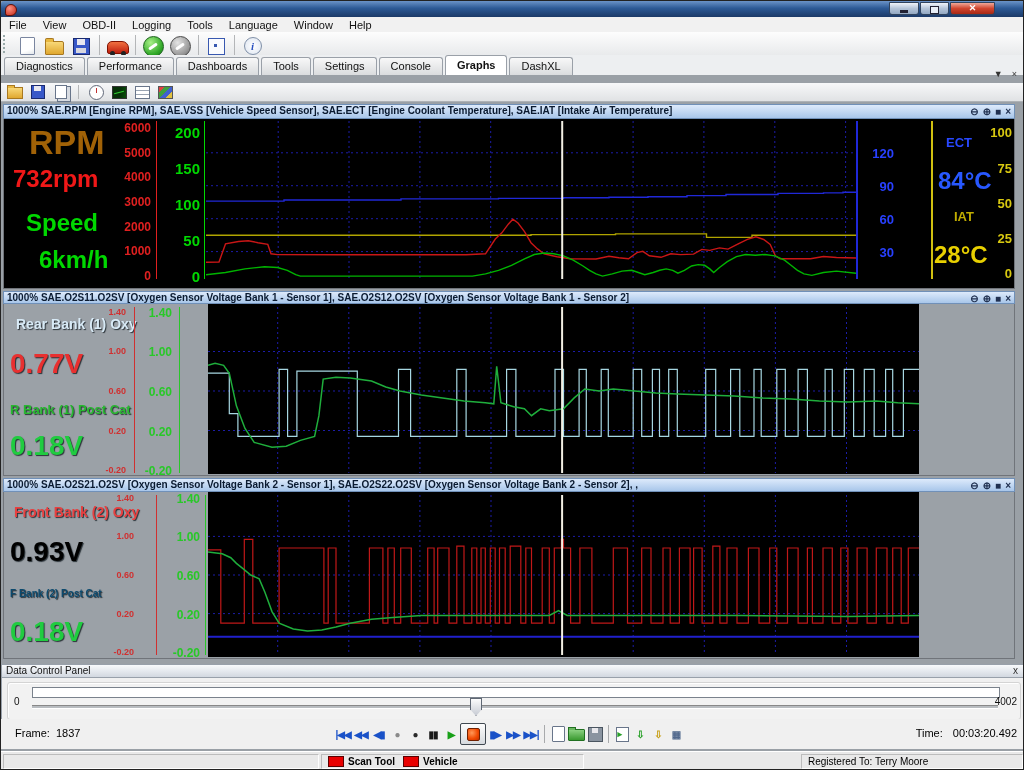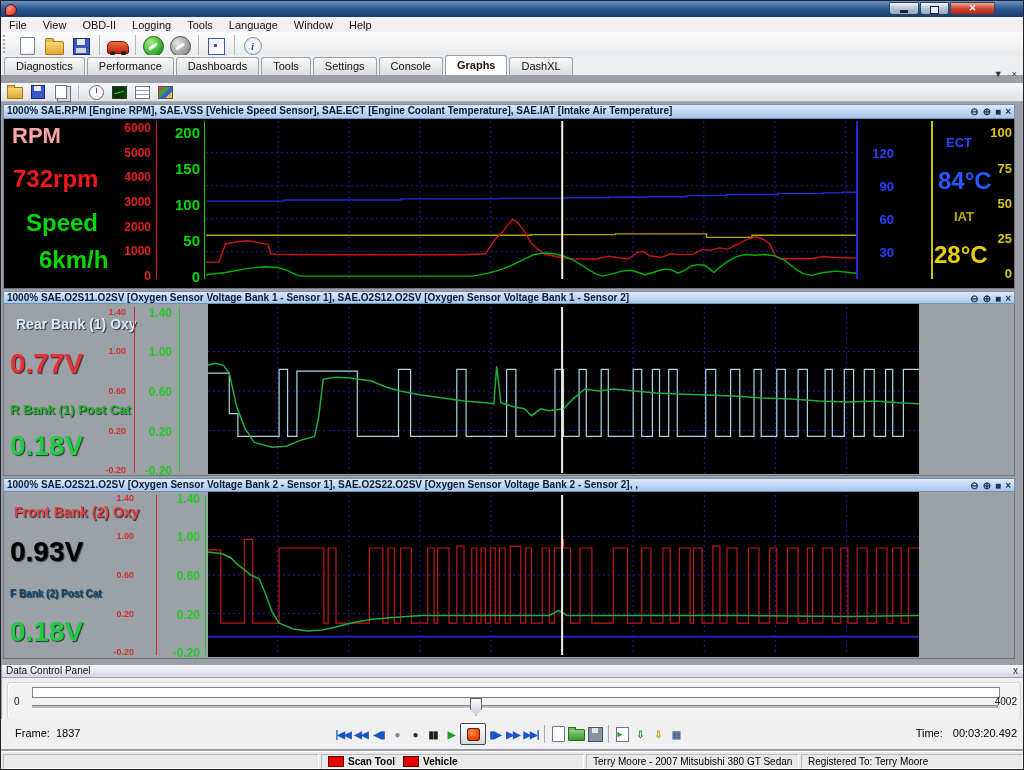--- a/index.html
+++ b/index.html
@@ -232,7 +232,7 @@
       </span>
   </div>
   <div class="gbody" id="g1body" style="top:118px;height:170px;background:#000">
-    <div class="glabel" style="left:8px;top:4px;font-size:22px;color:#fca5a5">RPM</div>
+    <div class="glabel" style="left:25px;top:4px;font-size:34px;color:#a16207">RPM</div>
     <div class="glabel" style="left:9px;top:46px;font-size:24px;color:#f01818">732rpm</div>
     <div class="glabel" style="left:22px;top:90px;font-size:24px;color:#00d800">Speed</div>
     <div class="glabel" style="left:35px;top:127px;font-size:24px;color:#00d800">6km/h</div>

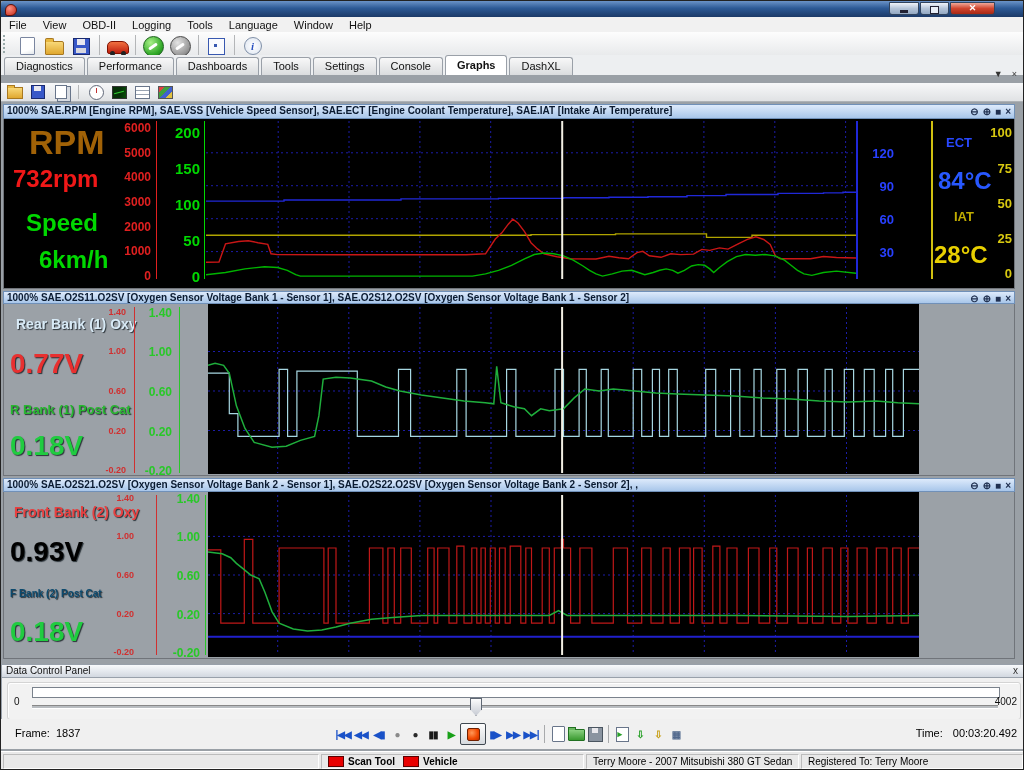--- a/index.html
+++ b/index.html
@@ -491,9 +491,6 @@
       <span class="statsq" style="margin-left:8px"></span>
       <span class="bold">Vehicle</span>
     </div>
-    <div class="sseg" style="left:585px;width:213px">
-      <span>Terry Moore - 2007 Mitsubishi 380 GT Sedan</span>
-    </div>
     <div class="sseg" style="left:800px;width:222px">
       <span>Registered To: Terry Moore</span>
     </div>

....................

WHAT NEEDS TO BE DONE ▸ Copy each entry exactly, with no pictures.

SOLUTION BELOW ▸
--- a/index.html
+++ b/index.html
@@ -232,7 +232,7 @@
       </span>
   </div>
   <div class="gbody" id="g1body" style="top:118px;height:170px;background:#000">
-    <div class="glabel" style="left:8px;top:4px;font-size:22px;color:#fca5a5">RPM</div>
+    <div class="glabel" style="left:25px;top:4px;font-size:34px;color:#a16207">RPM</div>
     <div class="glabel" style="left:9px;top:46px;font-size:24px;color:#f01818">732rpm</div>
     <div class="glabel" style="left:22px;top:90px;font-size:24px;color:#00d800">Speed</div>
     <div class="glabel" style="left:35px;top:127px;font-size:24px;color:#00d800">6km/h</div>

--- a/index.html
+++ b/index.html
@@ -491,9 +491,6 @@
       <span class="statsq" style="margin-left:8px"></span>
       <span class="bold">Vehicle</span>
     </div>
-    <div class="sseg" style="left:585px;width:213px">
-      <span>Terry Moore - 2007 Mitsubishi 380 GT Sedan</span>
-    </div>
     <div class="sseg" style="left:800px;width:222px">
       <span>Registered To: Terry Moore</span>
     </div>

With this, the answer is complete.